В тот миг Олеандр осознал, почему отец поспешил унести её с поля боя и затеряться в клубящемся дыму. И тогда же разум озарила и другая истина — Эсфирь не вернётся в Барклей.
[1]Партэ ти магейа — слова, сказанные на древнем языке. Просьба отнять магию.
Там, где всё началось
Эсфирь не хотела приходить в себя. Неведомые силы тянули её к свету, но она сжимала кулаки и веки. Запиралась во тьме и ныряла в забытьё, спасаясь от мрачных мыслей.
Жаль, сопротивление давалось всё тяжелее. Слух против воли перехватывал чьи-то шаги и копошения. Но куда сильнее мешали картины пережитого. Они наливались красками и крепчали. Маячили перед внутренним оком, тревожа сердце, растягивая нити терпения.
Осознанно или нет, но Эсфирь тряхнула рукой — правый браслет, с перышком, звякнул о пол. Левый, с лоскутком кожи, тоже был на месте. Они вновь сковывали запястья, будто изощренные оковы.
Значит, её не умертвили. Просто обезвредили, лишив колдовства. Хорошо. Но где она? Как сюда попала?
Так странно… После того, как она узнала свою сущность, её присутствие в этом мире казалось неправильным. Казалось, кто-то насильно вырвал её… из дома? И выкинул в Барклей.
Может, неспроста она у Морионовых скал в прошлом очнулась? Может, она с эребами жила под землей?
А ежели она пророет дыру — очень глубокую дыру! — и попытается отыскать собратьев?

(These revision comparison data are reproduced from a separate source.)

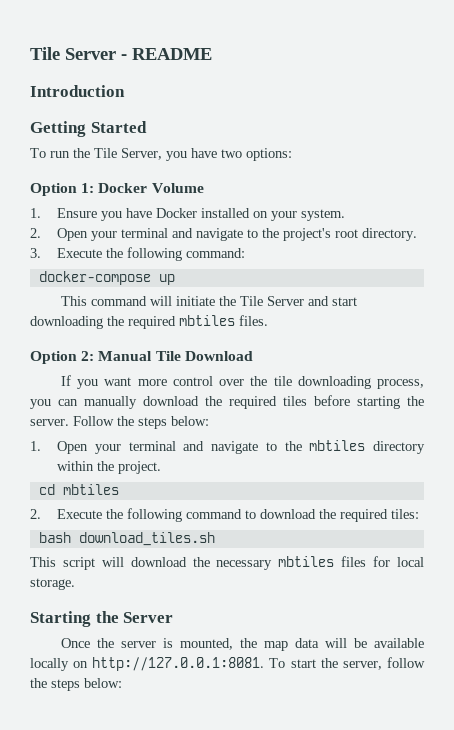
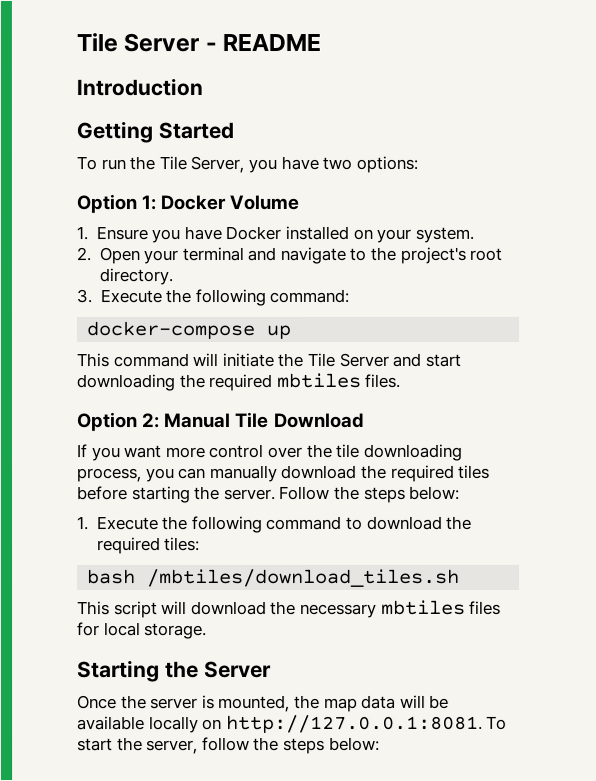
- 1. Open your terminal and navigate to the mbtiles directory within the project.
- cd mbtiles
- 2. Execute the following command to download the required tiles:
+ 1. Execute the following command to download the required tiles:
- bash download_tiles.sh
+ bash /mbtiles/download_tiles.sh

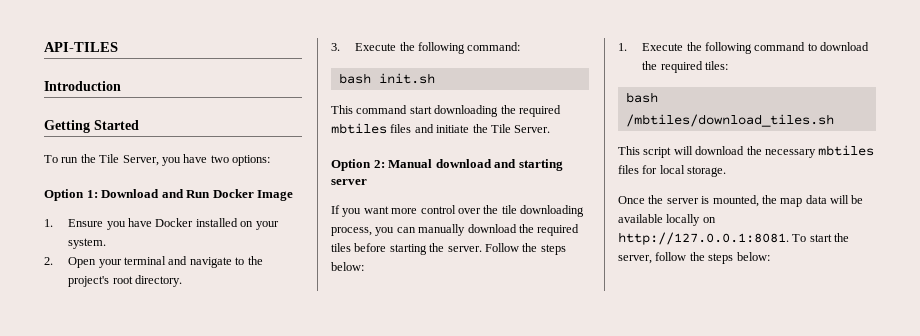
- Tile Server - README
+ API-TILES
- Option 1: Docker Volume
+ Option 1: Download and Run Docker Image
- docker-compose up
+ bash init.sh
- This command will initiate the Tile Server and start downloading the required mbtiles files.
+ This command start downloading the required mbtiles files and initiate the Tile Server.
- Option 2: Manual Tile Download
+ Option 2: Manual download and starting server
- Starting the Server

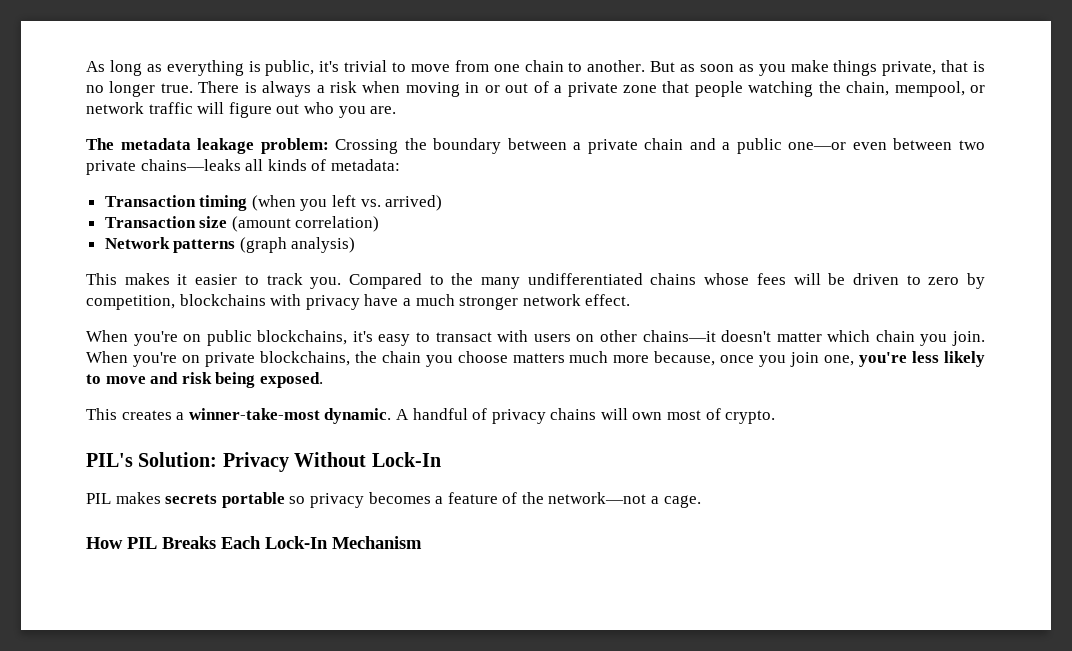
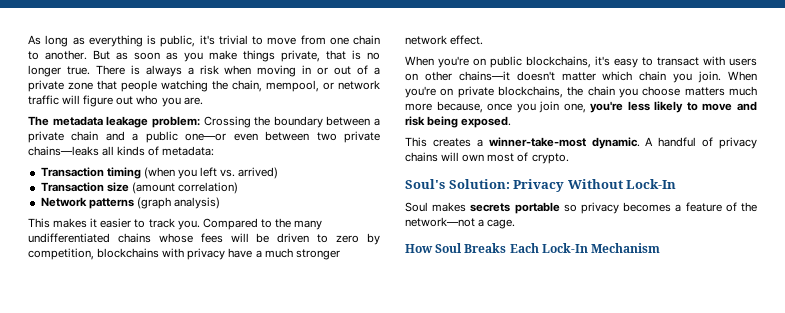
- PIL's Solution: Privacy Without Lock-In
+ Soul's Solution: Privacy Without Lock-In
- PIL makes secrets portable so privacy becomes a feature of the network—not a cage.
+ Soul makes secrets portable so privacy becomes a feature of the network—not a cage.
- How PIL Breaks Each Lock-In Mechanism
+ How Soul Breaks Each Lock-In Mechanism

Глупость какая, ну! Досадуя, что укрепиться во снах не вышло, Эсфирь моргнула раз, второй. Ни луга. Ни воинов. В четырех-пяти шагах напротив высилась стена — чёрная, дрожащая и смазанная. Паровая дымка облизывала её, оседая на щербатых камнях крупинками влаги.
Глухая тишина зазвенела в ушах, и Эсфирь вдруг осознала, что её бросили в пещере, и рядом никого нет. Только неподвижные сталагмиты и пара чёрных валунов.
В груди вспыхнул пожар, она до крови прикусила губу. Ломота охватила тело, подогревая кровь. Глубокий вдох повлёк жгучую боль — в легкие будто раскалённые жала врезались.
Почудилось, Эсфирь увидела себя со стороны — увидела на лугу озверевшую вырожденку, внутри которой зрела ненависть, непрерывно копились чары.
Вина и боль обожгли только ныне. Смертельный удар по другу не должен был даться Эсфирь так легко. Не должен был!
Стягивая браслеты, она сознавала, что рискует и ступает на лезвие ножа. И все же внутри теплилась надежда. Эсфирь до последнего верила, что сумеет удержаться на грани и сохранить ясность ума.
Не получилось.
— Я чудовище, — возвестила она равнодушным сводам пещеры над головой.
Возвестила и заворочалась на лиственном настиле. Села, борясь с желанием отыскать что-нибудь острое и воткнуть в сердце.
Словно по подсказке свыше, рядом прозвучал голос:
— Мы там, где всё началось.
— Там, где всё началось… — эхом повторила Эсфирь.
И поёжилась, сообразив, что беседует с существом из крови и плоти — не с внутренним голосом. Кажется, она признала сидящего в тёмном углу мужчину, и признание не радовало. Правитель Антуриум? Хотелось ответить «нет». Потому что даже вырожденцы, по которым она била, гоняясь за Азалией, внушали куда меньше страха, нежели отец Листочка.
Вообще-то Эсфирь толком и пообщаться с ним не успела. Не довелось, не выпал шанс. Просто он таил в себе столько загадок, что ему давно полагалось бы распухнуть и затрещать по швам.
— Я… — Она сглотнула. — Вы… Сражение окончено? Вы отразили удар?
— Истинно.
— А ваша сестра?..
— Жива. Вы её спугнули.
Что же получается? Эсфирь спалила луг. Изувечила тела павших. Умертвила хина, но до тётки Листочка не дотянулась?
На коже россыпью выступили мурашки. От невольного осознания с уст соскочил нервный смешок. Эсфирь прикрыла рот ладонью, потому что на такой ноте расхохотаться было бы попросту некрасиво.
— Там, где всё началось, — произнесла она, чтобы отвлечься от дум о превратностях судьбы.